The years surrounding the new millennium saw more stop-motion features that were largely unknown and obscure to most of the world, including The Magic Pipe (1998) from Russia and Prop and Berta (2000) from Denmark. In Czechoslovakia, two feature-length anthologies called Jan Werich’s Fimfarum (2002) and Fimfarum 2 (2006) delighted audiences with a menagerie of short stories directed by noted stop-motion filmmakers Aurel Klimt, Vlasta Posposilova, Jan Balej, and Bretislav Pojar. South Africa also produced its first animated stop-motion feature film in 2003, called Legend of the Sky Kingdom. It was based on a children’s book by producer Phil Cunningham, and employed puppets and sets built from found objects of junk (therefore, the film was referred to as “junkmation” by the filmmakers). This was not only a budgetary restriction, but also an homage to the folk art of Africa, which is often made from discarded objects. In 2005, Colargol animator Tadeusz Wilkosz brought a new puppet feature to Polish cinemas called Tajemnica Kwiatu Paproci (The Secret of the Fern Flower), and Kihachiro Kawamoto completed a new feature called Shisha No Sho (The Book of the Dead).
The year 2006 saw completion of the 13-year production of an independent stop-motion feature called Blood Tea and Red String (Figure 1.33), directed by American filmmaker Christiane Cegavske. Cegavske was an art student who was inspired upon seeing Jan Svankmajer’s Alice, and she began animating short films while studying at the San Francisco Art Institute. Her short-film projects began to grow into what would become her feature, which was financed mostly by working as a lead animator and sculptor for various studios in Los Angeles. Blood Tea and Red String, described as “a handmade fairy tale for adults,” tells the story of two groups of creatures, the White Mice and the Creatures Who Dwell Under the Oak, and their conflict over gaining possession of a beautiful doll. The story is filled with surreal, dream-like imagery, is told entirely without dialogue, and features a haunting musical score by Mark Growden. The award-winning film played in several film festivals and was the first of an eventual trilogy by Cegavske, who is now working on her second feature, Seed in the Sand. (Cegavske’s production stills and other artwork can be found at http://www.christianecegavske.com .)
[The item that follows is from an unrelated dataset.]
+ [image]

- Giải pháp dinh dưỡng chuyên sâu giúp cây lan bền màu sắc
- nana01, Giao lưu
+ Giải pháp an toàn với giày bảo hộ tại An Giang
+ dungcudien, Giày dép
Meanwhile, as independent rarities of puppet features spawned across the globe, Aardman was busy moving forward on its multi-picture deal with DreamWorks. As Chicken Run wrapped, pre-production moved forward on a re-telling of the Aesop fable The Tortoise and the Hare, but story problems prevented the feature from going any further. There had been talk of making a feature-length film with Wallace and Gromit, so it was finally decided to pursue it as the next project, entitled Curse of the Were-Rabbit (Figure 1.34). This time, Nick Park would co-direct with Steve Box, who he had also worked with on the last two Wallace and Gromit short films. The story told of the classic man-and-dog duo and their adventures rescuing their local village from a giant mutant rabbit that threatens to ruin the annual Giant Vegetable Competition.
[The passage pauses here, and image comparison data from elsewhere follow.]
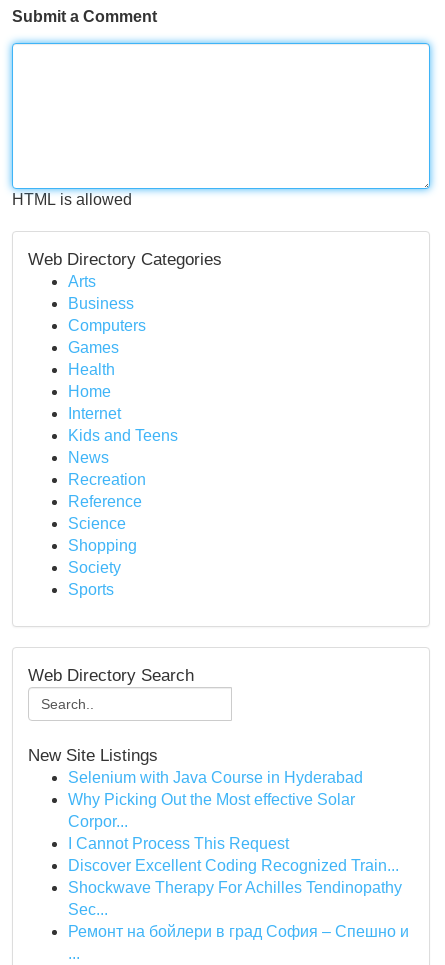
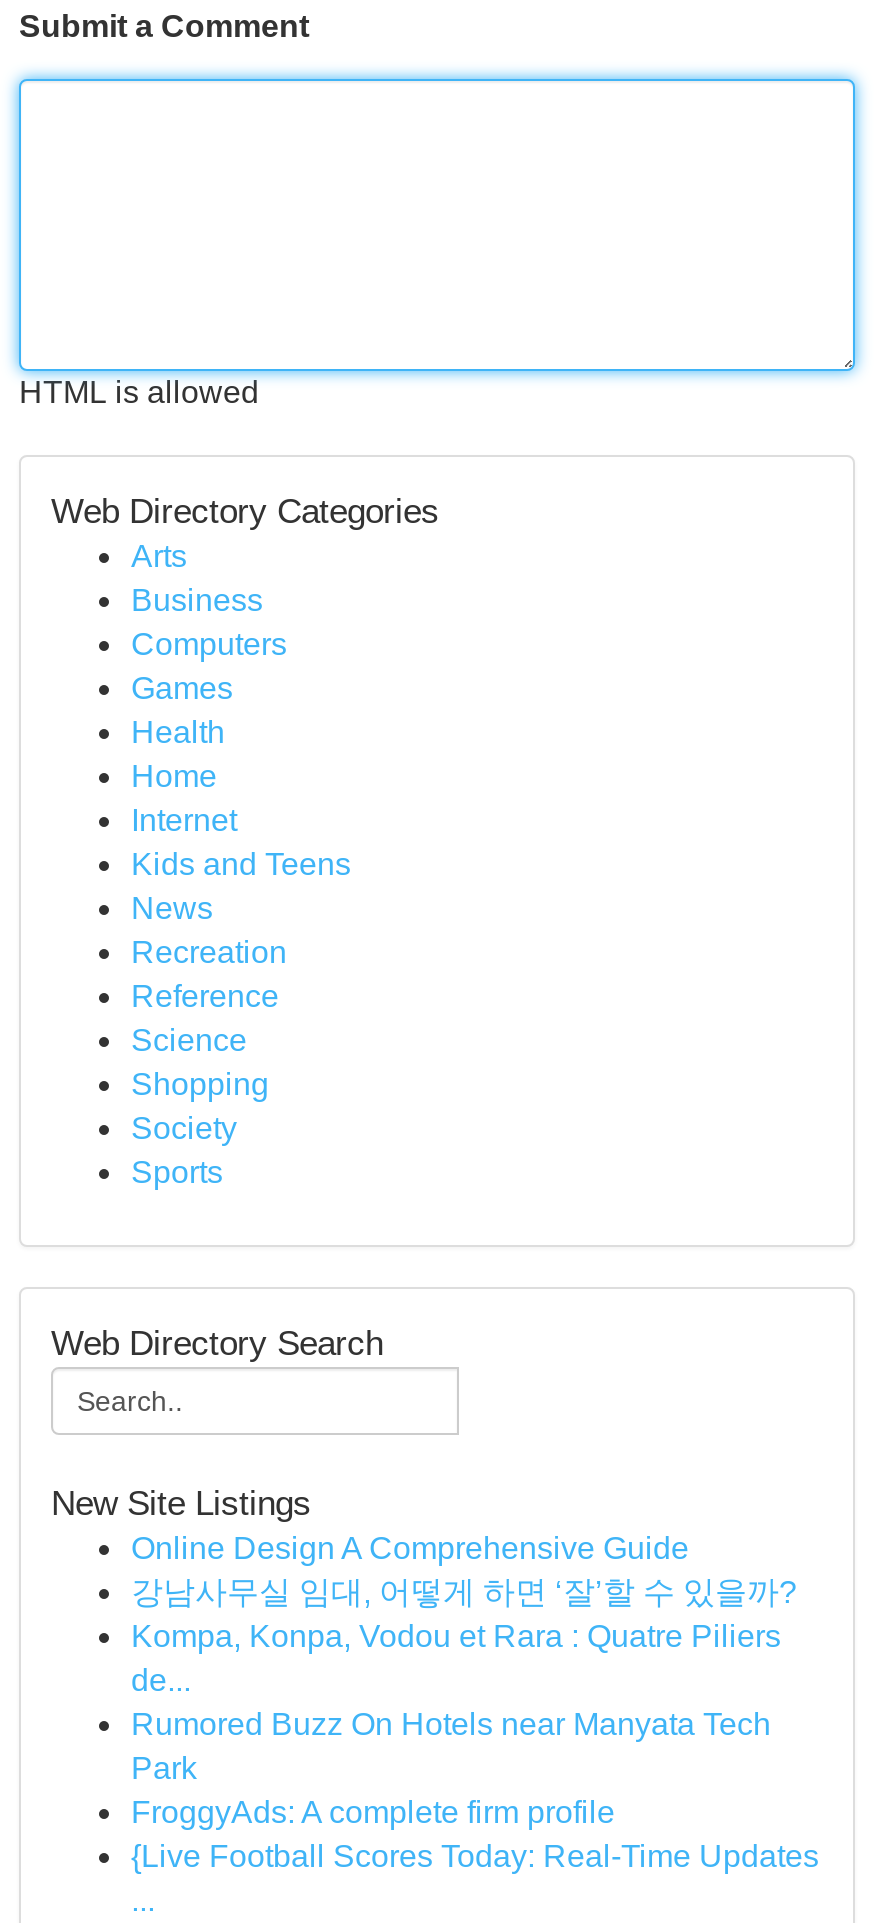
- Selenium with Java Course in Hyderabad
- Why Picking Out the Most effective Solar
- Corpor...
- I Cannot Process This Request
- Discover Excellent Coding Recognized Train...
- Shockwave Therapy For Achilles Tendinopathy
- Sec...
- Ремонт на бойлери в град София – Спешно и
+ Online Design A Comprehensive Guide
+ 강남사무실 임대, 어떻게 하면 ‘잘’할 수 있을까?
+ Kompa, Konpa, Vodou et Rara : Quatre Piliers
+ de...
+ Rumored Buzz On Hotels near Manyata Tech
+ Park
+ FroggyAds: A complete firm profile
+ {Live Football Scores Today: Real-Time Updates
The filmmaking techniques used for the new film were mostly the same as had been used before, although there were some new uses for computer animation employed for certain effects. CG was used to animate the bunnies floating around in the Bun-Vac 6000 machine used by Wallace and Gromit to capture an entire brood of bunnies; it would have been difficult to animate this in stop-motion. The clay texture of the bunnies was scanned onto the CG models to keep the same appearance, and the effect is seamless. The film also employed some creative use of green-screen compositing and fog effects to aid in creating certain shots for the horror film atmosphere. Overall, the film retained the hand-crafted quality, humor, and classic British flavor of the original short films while becoming more epic in scope to appeal to a mass audience. It is a movie made by and for people who love movies, filled with nods to Metropolis, King Kong, Beauty and the Beast, The Wolfman, An American Werewolf in London, and the Hammer horror films of the 1960s, all put together for a smashing good ride.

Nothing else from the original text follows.